I thought that summer had charged up my internal battery to at least 50%, plenty to make it through fall. And then we would tackle winter with skis and snowshoes.
But the first week of school the Columbia River Gorge was burning and the smoke created a beautiful, lung-burning haze that filtered the light into an ethereal thickness but left me with headaches and house-bound. (See photos by my friend Tamara here.)
A lot of Oregon burned this summer. In Portland, we didn’t pay much attention until our hair became flecked with ash and our most beloved hiking trails were mostly destroyed. By some kids with fireworks. But that’s their cross to carry now.
Then Boy Woww got strep throat, and we settled into the mundane non-routine of school and sickness and sports. We wait for the rain, and we wait for charred-out roads to reopen. And surely we’ll wait for them to reopen again, when downpours bring mudslides to unmoored hillsides.
That’s how I feel. Like I’m calculating if there are enough roots left to hold the hillside in place. The ground is sliding.
So is it depression or postpartum depression?
I figured postpartum depression ended at two, when, by all reports, your hormones and brain go back to the way they were before you were pregnant. This summer was a solid touchpoint for that.
It was glorious.
But here I am. And there I was, sitting in my therapist’s office, feeling the most fragile I have in recent memory.
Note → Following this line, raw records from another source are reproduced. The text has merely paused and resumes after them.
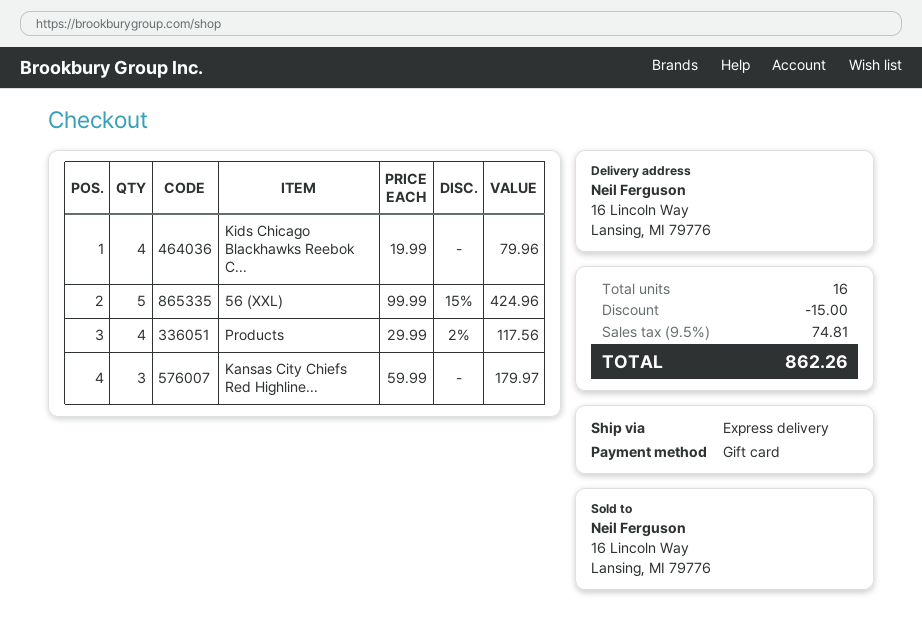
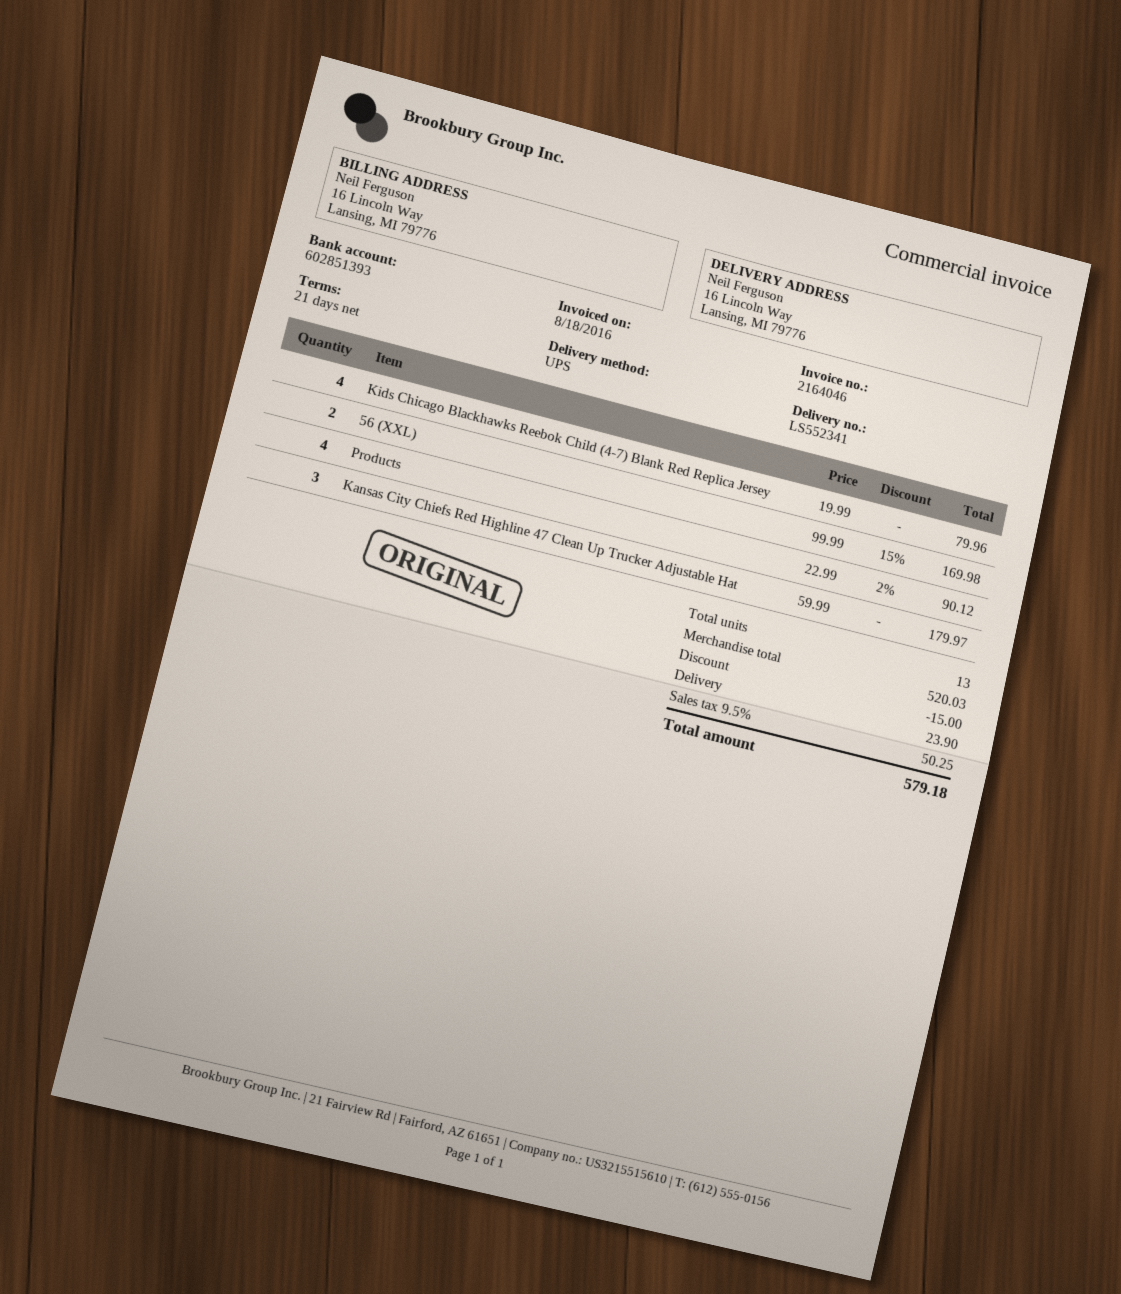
shipping method: express -> UPS
56 (XXL): 5 x 99.99 - 15% = 424.96 -> 2 x 99.99 - 15% = 169.98
Products: 4 x 29.99 - 2% = 117.56 -> 4 x 22.99 - 2% = 90.12
total quantity: 16 -> 13
shipping: none -> 23.90
tax: 9.5% = 74.81 -> 9.5% = 50.25
total: 862.26 -> 579.18

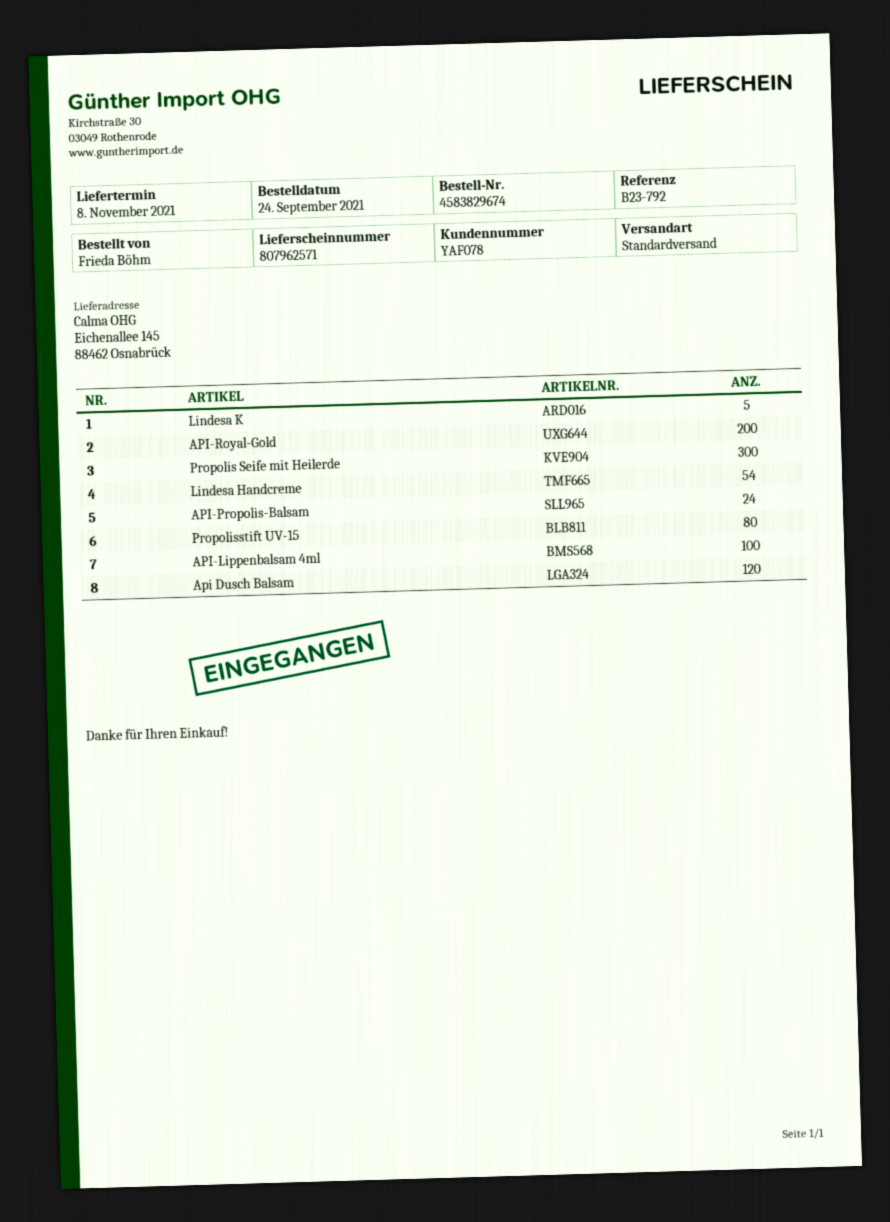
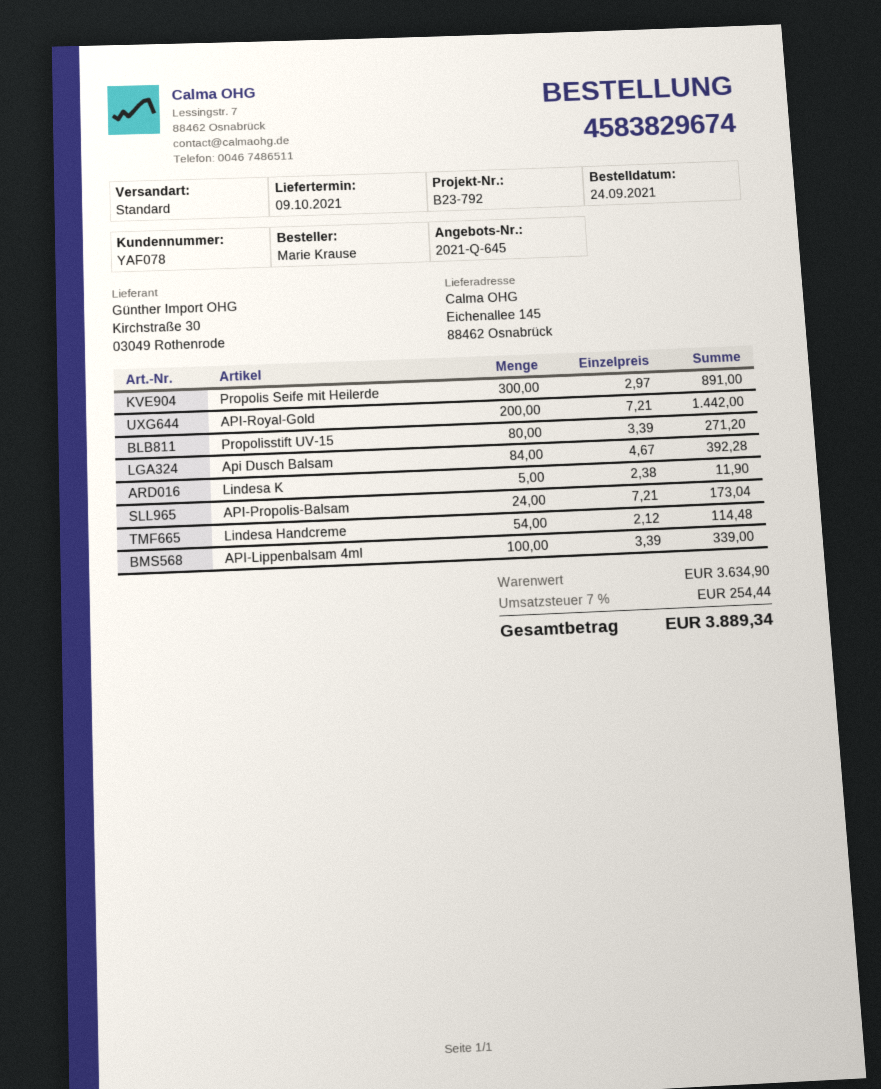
delivery date: 2021-11-08 -> 2021-10-09
ordered by: Frieda Böhm -> Marie Krause
Api Dusch Balsam: 120 -> 84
She reminded me that before I got pregnant with the baby, I was evening out and excited about where our family was going and the freedom we were starting to feel from growing out of the baby and toddler phase. We talked about the fact that my hopelessness comes when I’m alone with the baby, or when I feel like the demands of parenting small people are going to steal the last of my adult mind.
My friend Anne stayed with us for a few weeks at the end of summer, and it was a joy. One reason was that Anne balanced everything. Team Rational Brain had a third team member to even out the score against Team We Don’t Like What You Made for Dinner.
If it were just me and my husband and the boys, I really believe I would be faring much, much better. You never know. But indicators point that direction.
It’s pasta night. Team We Don’t Like What You Made for Dinner complains about flecks of green things in the sauce and not liking the sausage. They bring in their star player, the Fairy Pig, and she throws the pasta on the floor, spills her water, and then climbs onto the table lunging for another plate. When Anne was here, we could bring in our star player and she would open a jar of olives and pour a glass of wine. I even think, in overtime, we could have won.
But the balance is off again. My brain is off again.
The smoke is gone and I’m starting to exercise more. I’m figuring out the routine of my new work schedule. I’m going to sleep earlier. I’m going to acupuncture. I’m taking Epsom salt baths. I’m starting antidepressants.
We’re still calling it postpartum depression because my symptoms tend to clear up like rain clouds when the baby things fall away. But in the end, it doesn’t really matter. It only matters that I can get well and stay well.